A segunda otimização está relacionada à forma como desotimizamos a partir do código otimizado TurboFan. Como o TurboFan realiza otimizações especulativas, ele pode precisar reverter para o interpretador (desotimização) se certas condições não forem mais válidas. Cada ponto de desotimização tem um ID que permite ao tempo de execução determinar onde no bytecode deve retornar a execução no interpretador. Anteriormente, esse ID era calculado fazendo o código otimizado saltar para um deslocamento específico dentro de uma grande tabela de saltos, que carregava o ID correto em um registrador e então saltava para o tempo de execução para realizar a desotimização. Isso tinha a vantagem de exigir apenas uma instrução de salto no código otimizado para cada ponto de desotimização. No entanto, a tabela de saltos de desotimização era pré-alocada e tinha que ser grande o suficiente para suportar todo o intervalo de IDs de desotimização. Modificamos o TurboFan para que os pontos de desotimização no código otimizado carreguem o ID de desotimização diretamente antes de chamar o tempo de execução. Isso nos permitiu remover completamente essa grande tabela de saltos, ao custo de um leve aumento no tamanho do código otimizado.
Resultados
Lançamos as otimizações descritas acima ao longo das últimas sete versões do V8. Normalmente elas foram introduzidas primeiro em modo Lite e, posteriormente, foram incorporadas à configuração padrão do V8.
Ao longo desse período, reduzimos o tamanho do heap do V8 em uma média de 18% em uma variedade de sites típicos, o que corresponde a uma diminuição média de 1,5 MB para dispositivos móveis AndroidGo de baixo custo.
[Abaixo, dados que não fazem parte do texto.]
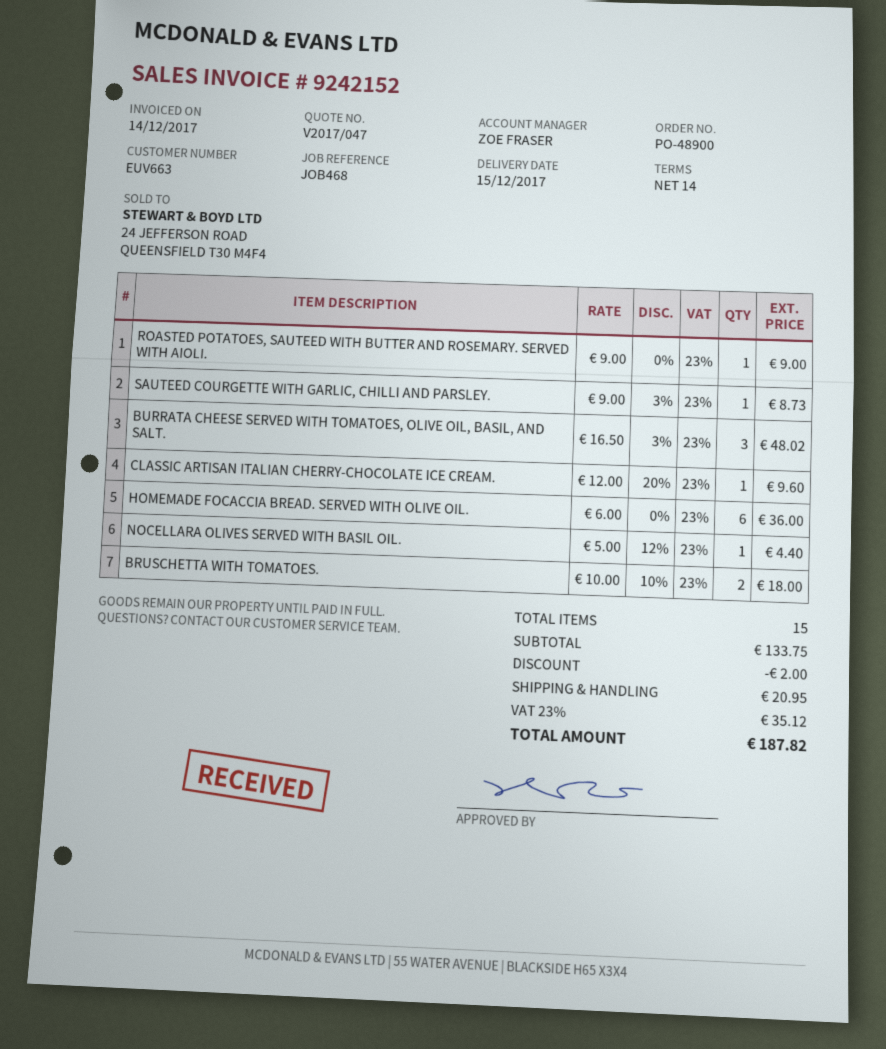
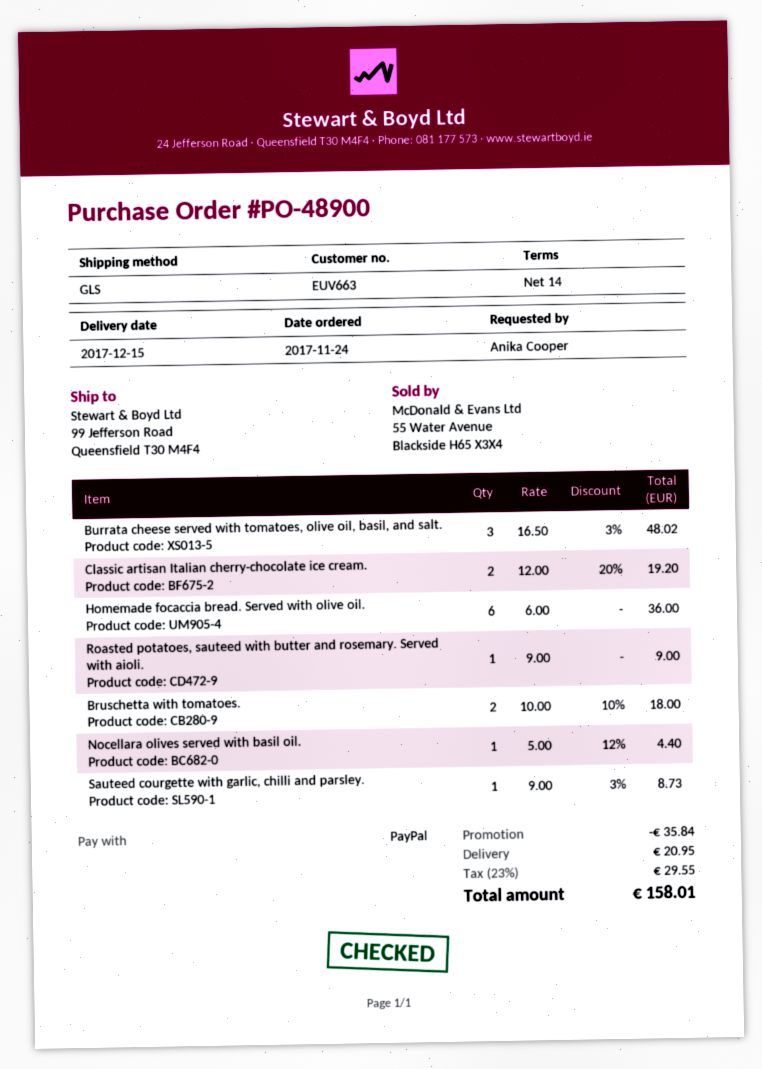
CLASSIC ARTISAN ITALIAN CHERRY-CHOCOLATE ICE CREAM.: 1 x 12.00 - 20% = 9.60 -> 2 x 12.00 - 20% = 19.20
discount: 2.00 -> 35.84
tax: 23% = 35.12 -> 23% = 29.55
total: 187.82 -> 158.01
Isso foi possível sem qualquer impacto significativo na performance do JavaScript, seja em benchmarks ou medido em interações reais com páginas da web.
O modo Lite pode fornecer ainda mais economias de memória, com algum custo para o desempenho da execução do JavaScript, ao desativar a otimização de funções. Em média, o modo Lite fornece 22% de economia de memória, com algumas páginas alcançando reduções de até 32%. Isso corresponde a uma redução de 1,8 MB no tamanho do heap do V8 em um dispositivo AndroidGo.
Quando dividimos pelo impacto de cada otimização individual, fica claro que páginas diferentes derivam proporções distintas de seus benefícios de cada uma dessas otimizações. No futuro, continuaremos a identificar potenciais otimizações que podem reduzir ainda mais o uso de memória do V8, mantendo a execução de JavaScript extremamente rápida.